しかし、そのためには、まず私達が皆様からの信頼に足るチームでなければなりません。そこでチームをまとめてきた私の経歴とこれまでの取り組みを簡単に紹介させて頂き、私達チームのもつ可能性を少しでもご理解頂ければと思います。私は、1986年に大阪大学医学部を卒業し、その後は大阪大学医学部附属病院と大阪府立成人病センターで外科の臨床研修を積んできました。そして、1994年からは本格的に食道癌を専門とする外科治療に従事してきました。

1994.4~1999.12
大阪府立成人病センター 外科 食道グループに所属

  • 大動脈または気管・気管支浸潤を伴う切除不能進行食道癌に対する新規化学療法FAP(シスプラチン+アドリアマイシン+5FU)の開発と積極的大動脈・気管合併による切除成績の向上を図る。
    "手術術式としての限界"へ挑戦し、その"限界の手術"を経験すると共に、"手術による治療の限界"も認識。

2000.1~2006.6
大阪大学医学系研究科病態制御外科学(現消化器外科学)上部消化管グループに所属

  • 切除可能食道癌に対する術前化学療法:FAPによる成績向上を図る。
  • FDG-PET検査を用いた悪性度評価及び新規治療効果判定の確立に取り組む。
  • 頸部食道癌に対する喉頭温存手術(声を残して癌を治す)の開発・確立に積極的に取り組む。
  • 小開胸胸腔鏡補助下食道切除術の確立を図る。

2006.7~
近畿大学医学部外科学教室 上部消化管グループに所属

  • 切除可能食道癌には術前化学療法、切除困難が予想される局所進行食道癌には術前化学放射線療法を施行して治療成績の向上を図る。
  • FDG-PET検査に基づいた治療戦略の個別化(個々に最適の治療を選択する)を図る。
  • 根治的化学放射線療法後のサルベージ手術の積極的に取り組む。
  • 頸部食道癌に対する喉頭温存手術における嚥下補助術式を開発(術後の誤嚥防止のため)。
  • 切除困難症例に対する重要臓器合併切除による挑戦。
  • 地域での治療困難あるいは治療後再建困難症例に対する追加・補完治療。

私達はどんなご病気、ご病状であれ、まずは可能性を求めつつ、最終的なベストを考えていくように心がけています。
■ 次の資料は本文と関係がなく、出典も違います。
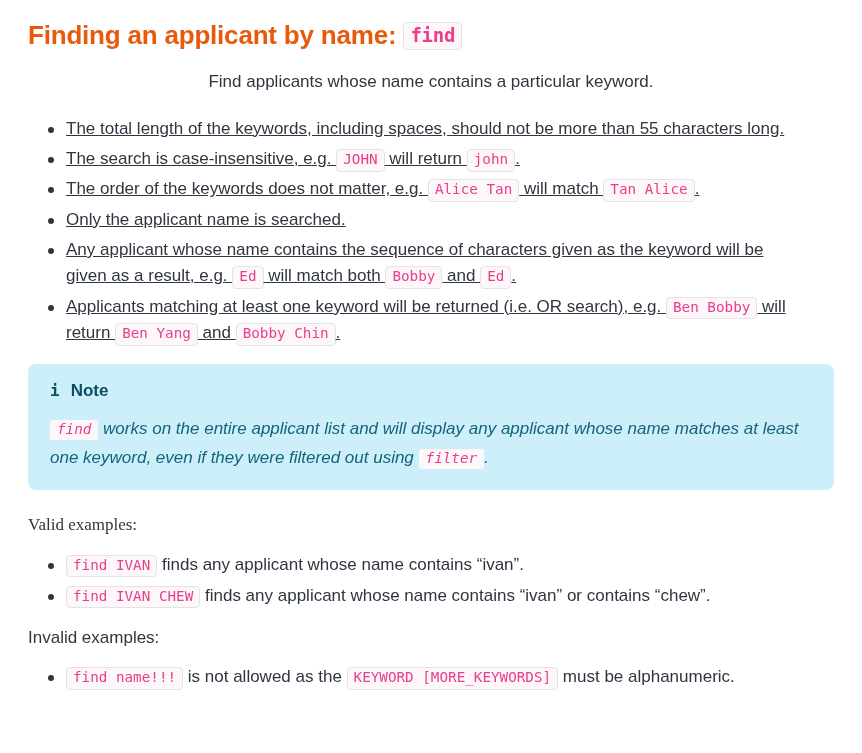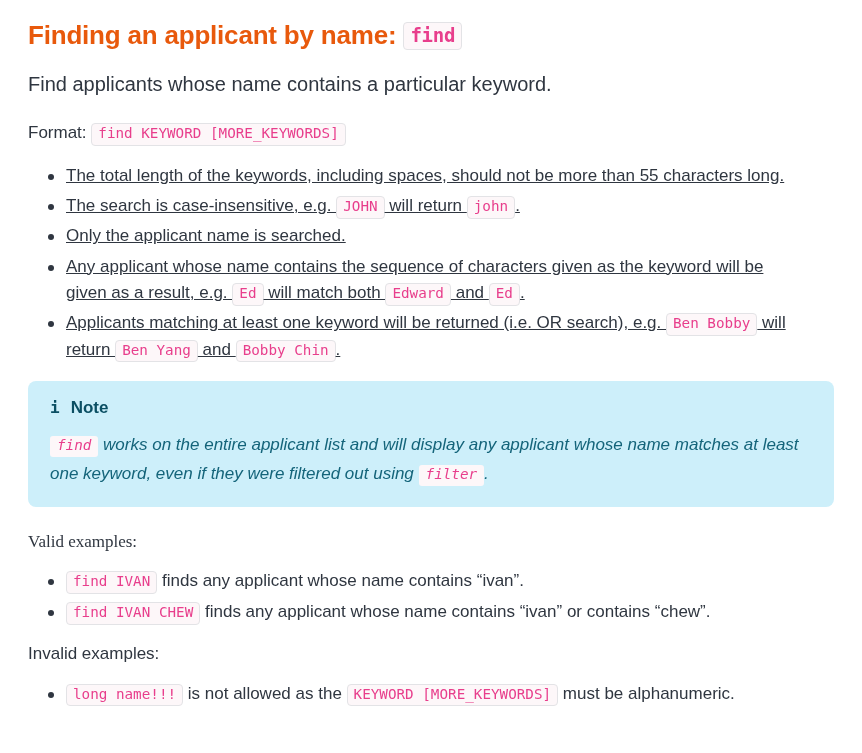--- a/index.html
+++ b/index.html
@@ -31,21 +31,22 @@
     line-height: 1.2;
     letter-spacing: -0.2px;
   }
   h2.heading .chip {
     font-size: 19px;
     vertical-align: 2px;
   }
 
   p.para {
     margin: 0 0 20px 0;
-    font-size: 20px;
+    font-size: 17px;
+    text-align: center;
   }
   p.format {
     margin: 0 0 16px 0;
   }
 
   code.chip {
     font-family: "DejaVu Sans Mono", "Liberation Mono", monospace;
     color: #e83e8c;
     background: #fdf7f9;
     border: 1px solid #e3e3e6;
@@ -149,45 +150,42 @@
 
 <div class="page">
 
   <h2 class="heading">
     <span>Finding an applicant by name:</span>
     <code class="chip">find</code>
   </h2>
 
   <p class="para">Find applicants whose name contains a particular keyword.</p>
 
-  <p class="format">
-    <span>Format:</span>
-    <code class="chip">find KEYWORD [MORE_KEYWORDS]</code>
-  </p>
 
   <ul class="bullets">
       <li><span>The total length of the keywords, including spaces, should not be more than 55 characters long.</span></li>
       <li><span>The search is case-insensitive, e.g. </span><code class="chip">JOHN</code><span> will return </span><code class="chip">john</code><span>.</span></li>
+      <li><span>The order of the keywords does not matter, e.g. </span><code class="chip">Alice Tan</code><span> will match </span><code class="chip">Tan Alice</code><span>.</span></li>
       <li><span>Only the applicant name is searched.</span></li>
-      <li><span>Any applicant whose name contains the sequence of characters given as the keyword will be given as a result, e.g. </span><code class="chip">Ed</code><span> will match both </span><code class="chip">Edward</code><span> and </span><code class="chip">Ed</code><span>.</span></li>
+      <li><span>Any applicant whose name contains the sequence of characters given as the keyword will be given as a result, e.g. </span><code class="chip">Ed</code><span> will match both </span><code class="chip">Bobby</code><span> and </span><code class="chip">Ed</code><span>.</span></li>
       <li><span>Applicants matching at least one keyword will be returned (i.e. OR search), e.g. </span><code class="chip">Ben Bobby</code><span> will return </span><code class="chip">Ben Yang</code><span> and </span><code class="chip">Bobby Chin</code><span>.</span></li>
     </ul>
 
   <div class="note">
     <div class="note-title">
       <span class="note-icon">i</span>
       <span>Note</span>
     </div>
     <p class="note-body"><code class="chip">find</code><span> works on the entire applicant list and will display any applicant whose name matches at least one keyword, even if they were filtered out using </span><code class="chip">filter</code><span>.</span></p>
   </div>
 
   <p class="label sp-valid">Valid examples:</p>
   <ul class="examples">
       <li><code class="chip">find IVAN</code><span> finds any applicant whose name contains “ivan”.</span></li>
       <li><code class="chip">find IVAN CHEW</code><span> finds any applicant whose name contains “ivan” or contains “chew”.</span></li>
     </ul>
 
   <p class="label sp-invalid">Invalid examples:</p>
   <ul class="examples">
-      <li><code class="chip">long name!!!</code><span> is not allowed as the </span><code class="chip">KEYWORD [MORE_KEYWORDS]</code><span> must be alphanumeric.</span></li>
+      <li><code class="chip">find name!!!</code><span> is not allowed as the </span><code class="chip">KEYWORD [MORE_KEYWORDS]</code><span> must be alphanumeric.</span></li>
     </ul>
 
 </div>
 
 </body></html>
食道・胃関係のご病気でお悩みのある方、現在検査中や治療中の方、どなたでも構いません。まずは私達にいつでもお気軽にご相談下さい。ご自分のお身体のことであり、ご自身が受ける治療のことですから、納得のいくまで相談し、一緒に考えていきましょう。できる限り時間をかけて、責任をもってお答えさせて頂きます。可能性が見つかれば、迅速かつ全力で、私達としてできうる最大限のサポートをさせて頂きたいと思います。

“意志あるところ、道ありき”
― Where there is a will, there is a way. ―

悩んで立ち止まっているよりは、私達と一緒に、前を見て進んでいきませんか。

今後も私達は現状に満足することなく、より治癒率の高い、より負担の少ない、より患者様にとって満足度の高い治療を提供できるよう努力を続け、南大阪の、そして日本の大学病院としての責務を果たしていきたいと思っています。

いつでも私達の扉は開いています。私達の経験と知識を積極的に利用して、納得のいく治療を受け、悔いのない人生を送って頂きたいと願うばかりです。